The last two surviving members of the nine man crew, Pilot Norman Landberg (89) and Tail-Gunner George Eberwine (85) attended the service.
Photo taken by Eddie Mulholland.
Waiting in the departures lounge at JFK airport on Thursday morning for a flight to London, an announcement came over the public address system. We would be traveling with a very important passenger. An elderly man was sitting in a wheelchair. This, we were told, was Norman Landberg, who during World War II had flown 56 missions over Europe in B24 Liberator bombers, and who was returning to Britain for the first time since 1945 to be guest of honour at the unveiling of a Memorial for two of his comrades who had died when a plane that Mr Landberg was piloting crashed on take-off.
America has a heightened sense of the respect due to war veterans, and the passengers of AA 142 rose as one to applaud as Mr Landberg was wheeled through the gate and down to the plane.
I found him sitting in Business Class, his seat set in the reclining position, being cosseted by two flight attendants, a modest, quietly-spoken man in a track suit and trainers, slightly bemused by all the fuss.
During the war, 1st Lieutenant Landberg of 36 Bomb Squadron, as he was then, was stationed at Cheddington Air Base, in Ivinghoe, Buckinghamshire.
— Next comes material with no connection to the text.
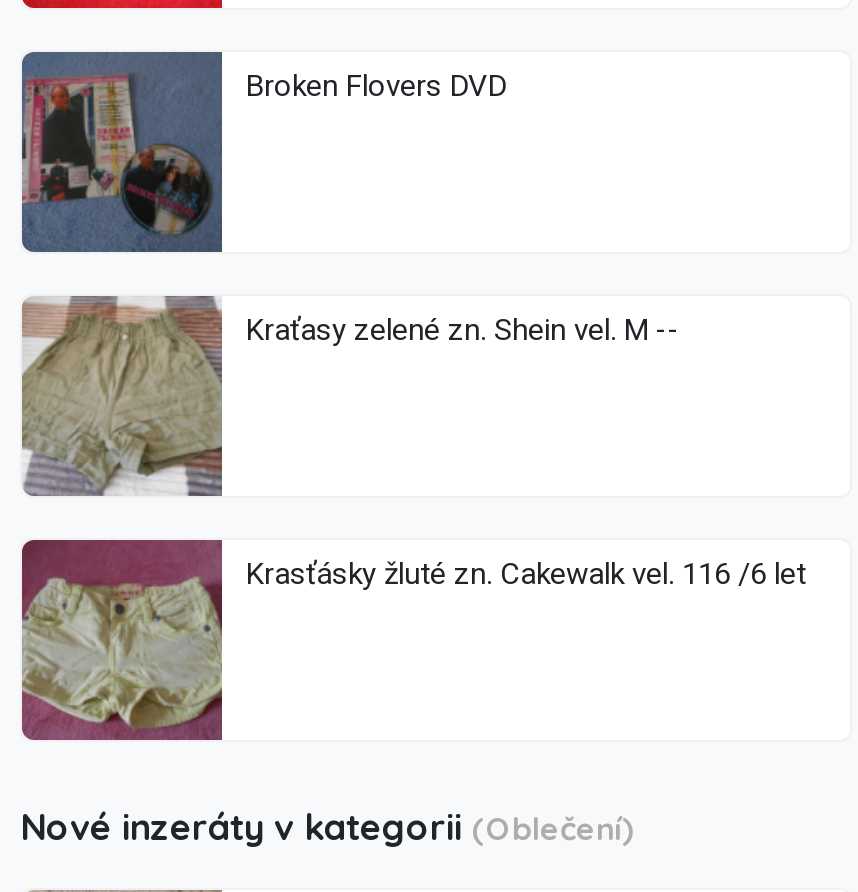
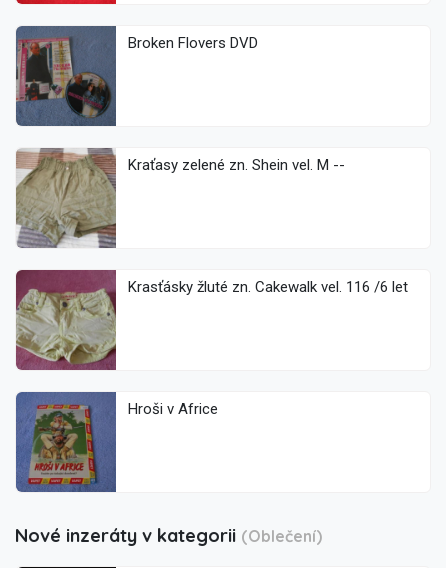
+ [image]
+ Hroši v Africe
This was not only the first time he had been back to Britain since 1945, he told me, but the first time he had been in aircraft. ‘I’m a little nervous’. He thought for a moment. ‘Anticipatory’.
It was all very different from flying over Germany at night in a B24. ‘What was that like? Oh my God … there was no insulation. It was cold as hell – 50 degrees below. Your wings would be flapping all over the place, rackety as anything. It was terrible.’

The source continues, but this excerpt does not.